A shrinking workforce means fewer workers for businesses, stifling innovation, slowing growth, and reducing tax revenues—all while demand for healthcare and support soars. Our economy depends on young people joining the workforce and paying taxes, but with a rising deficit, we cannot keep going down this road. Our elderly will suffer first, but the long-term consequences will impact future generations.

So, what can we do about it?

With this growing pressure, debates about superannuation reform have ramped up as Politicians scramble to find solutions. Nicola Willis, National’s Finance Spokesperson, has pushed for urgent reform, warning that younger generations will be stuck footing the bill if we do not act. National wants to raise the retirement age to 67 starting in 2044. On the other hand, Labour is sticking with 65, saying that as long as we keep topping up the NZ Super Fund, the system can hold up. But, as Sir Bill English once said, touching superannuation is “political suicide”—underscoring just how challenging it is for politicians to make any meaningful changes to this sensitive issue.

Solutions Beyond the Super Fund

But Treasury’s warnings suggest that just topping up the Super Fund is not enough. We need to consider tougher solutions—like raising the retirement age or means-testing superannuation so it goes to those who really need it. It is a conversation we cannot keep putting off.

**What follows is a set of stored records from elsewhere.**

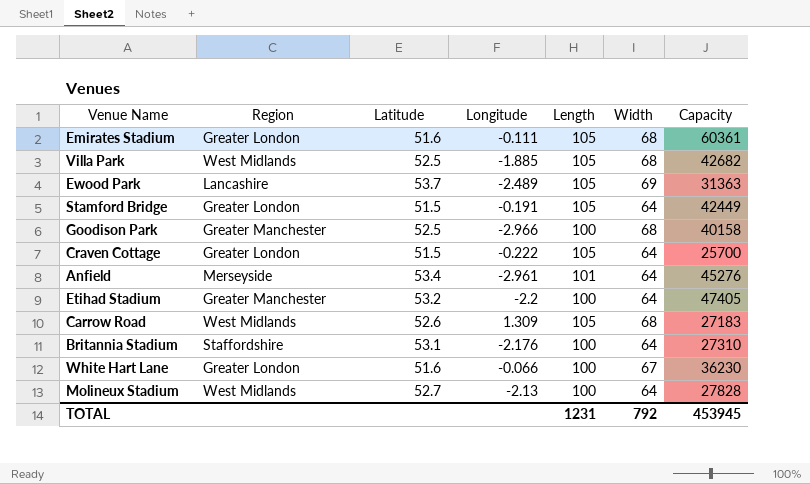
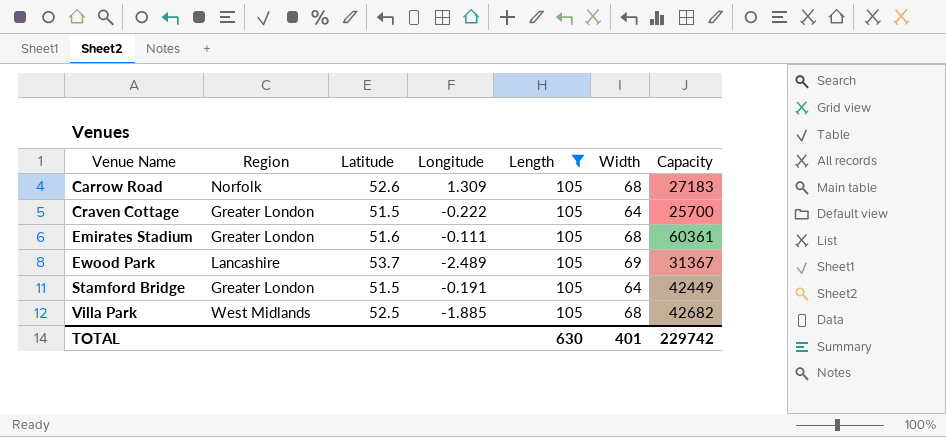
filter: none -> Length = 105
row order: none -> Venue Name ascending
Carrow Road | Region: West Midlands -> Norfolk
Ewood Park | Capacity: 31363 -> 31367
TOTAL | Length: 1231 -> 630
TOTAL | Width: 792 -> 401
TOTAL | Capacity: 453945 -> 229742

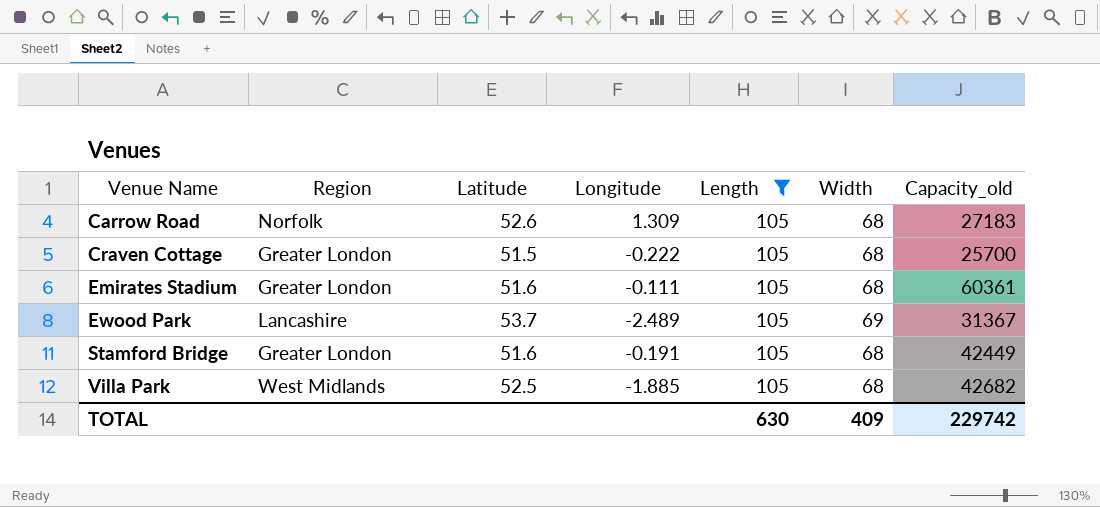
column name: Capacity -> Capacity_old
Craven Cottage | Width: 64 -> 68
Stamford Bridge | Latitude: 51.5 -> 51.6
Stamford Bridge | Width: 64 -> 68
TOTAL | Width: 401 -> 409

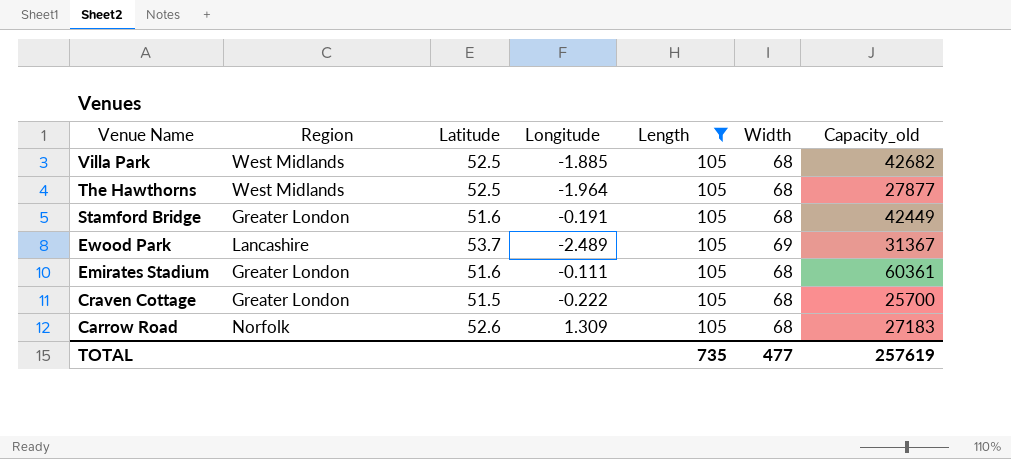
row order: Venue Name ascending -> Venue Name descending
row The Hawthorns: none -> West Midlands | 52.5 | -1.964 | 105 | 68 | 27877
TOTAL | Length: 630 -> 735
TOTAL | Width: 409 -> 477
TOTAL | Capacity_old: 229742 -> 257619

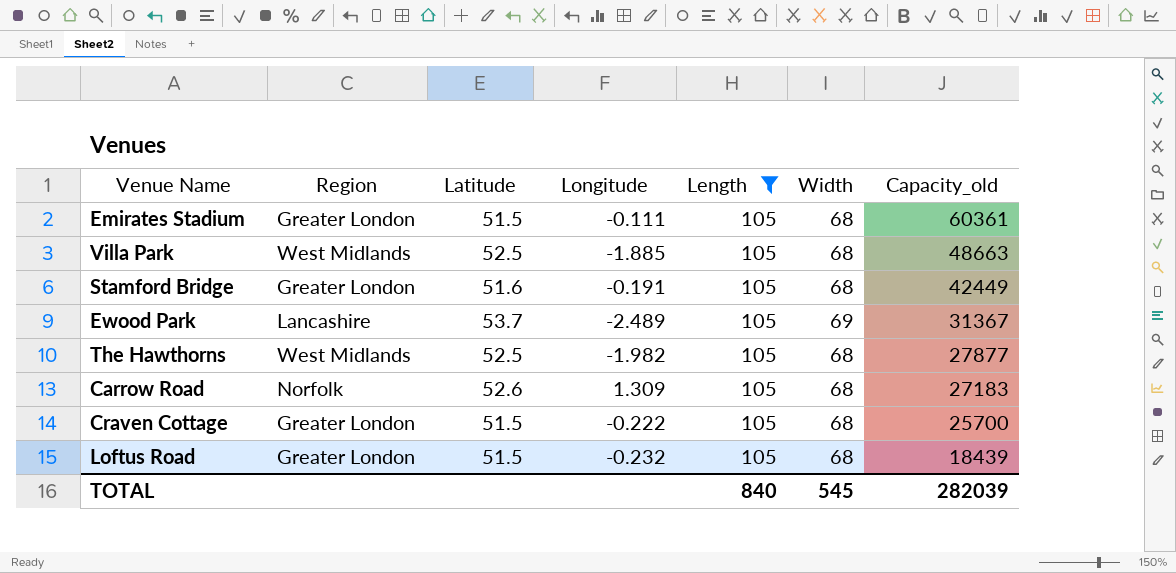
row order: Venue Name descending -> Capacity_old descending
Emirates Stadium | Latitude: 51.6 -> 51.5
Villa Park | Capacity_old: 42682 -> 48663
The Hawthorns | Longitude: -1.964 -> -1.982
row Loftus Road: none -> Greater London | 51.5 | -0.232 | 105 | 68 | 18439
TOTAL | Length: 735 -> 840
TOTAL | Width: 477 -> 545
TOTAL | Capacity_old: 257619 -> 282039

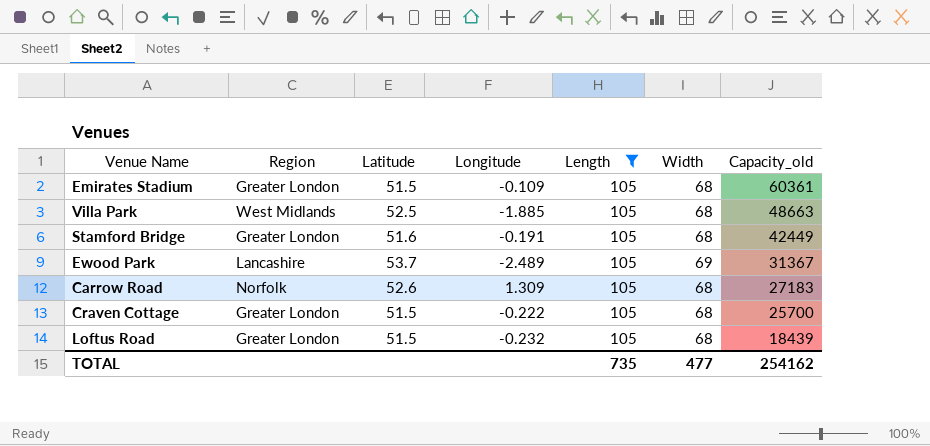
row The Hawthorns: West Midlands | 52.5 | -1.982 | 105 | 68 | 27877 -> none
Emirates Stadium | Longitude: -0.111 -> -0.109
TOTAL | Length: 840 -> 735
TOTAL | Width: 545 -> 477
TOTAL | Capacity_old: 282039 -> 254162

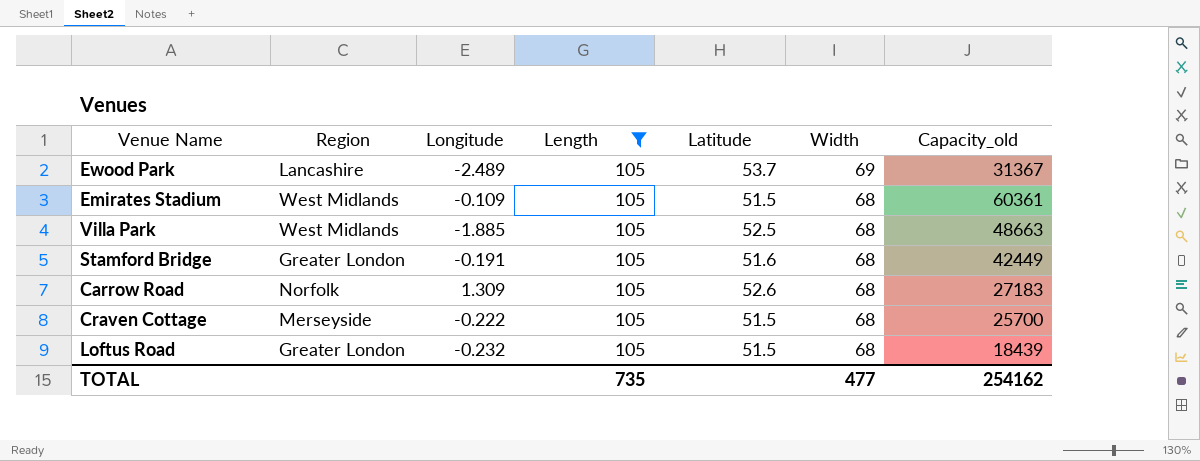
row order: Capacity_old descending -> Width descending
column Latitude | position: 3 -> 5
Emirates Stadium | Region: Greater London -> West Midlands
Craven Cottage | Region: Greater London -> Merseyside

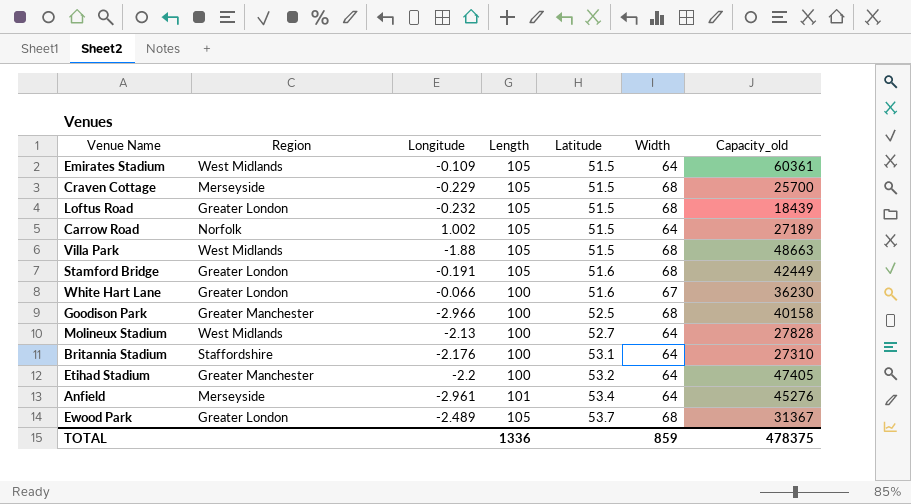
filter: Length = 105 -> none
row order: Width descending -> Latitude ascending
Emirates Stadium | Width: 68 -> 64
Craven Cottage | Longitude: -0.222 -> -0.229
Carrow Road | Longitude: 1.309 -> 1.002
Carrow Road | Latitude: 52.6 -> 51.5
Carrow Road | Width: 68 -> 64
Carrow Road | Capacity_old: 27183 -> 27189
Villa Park | Longitude: -1.885 -> -1.88
Villa Park | Latitude: 52.5 -> 51.5
Ewood Park | Region: Lancashire -> Greater London
Ewood Park | Width: 69 -> 68
TOTAL | Length: 735 -> 1336
TOTAL | Width: 477 -> 859
TOTAL | Capacity_old: 254162 -> 478375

Mr Stephens suggests we need more young people who are willing and able to support their elders—a good start. Looking beyond New Zealand for answers, Germany has tackled this problem by offering businesses incentives to keep older workers employed. This lightens the economic burden and gives older workers a renewed sense of purpose—something we should consider here.

We can begin by raising or means-testing the retirement age, reducing the pressure on superannuation and keeping skilled workers in the workforce longer. Retraining older workers could also help fill critical gaps in areas like healthcare. Meanwhile, targeted immigration policies could bring in younger, skilled workers to support our ageing workforce.

The ageing crisis is already here. If we do not act now, we risk economic decline and deepening social divides. But with bold action, we can secure a strong future. The super-ageing clock is ticking.

Jason Heale is the Communications Manager of the Auckland-based Maxim Institute, an independent think tank working to promote the dignity of every person in New Zealand by standing for Freedom, Justice, Compassion, and Hope.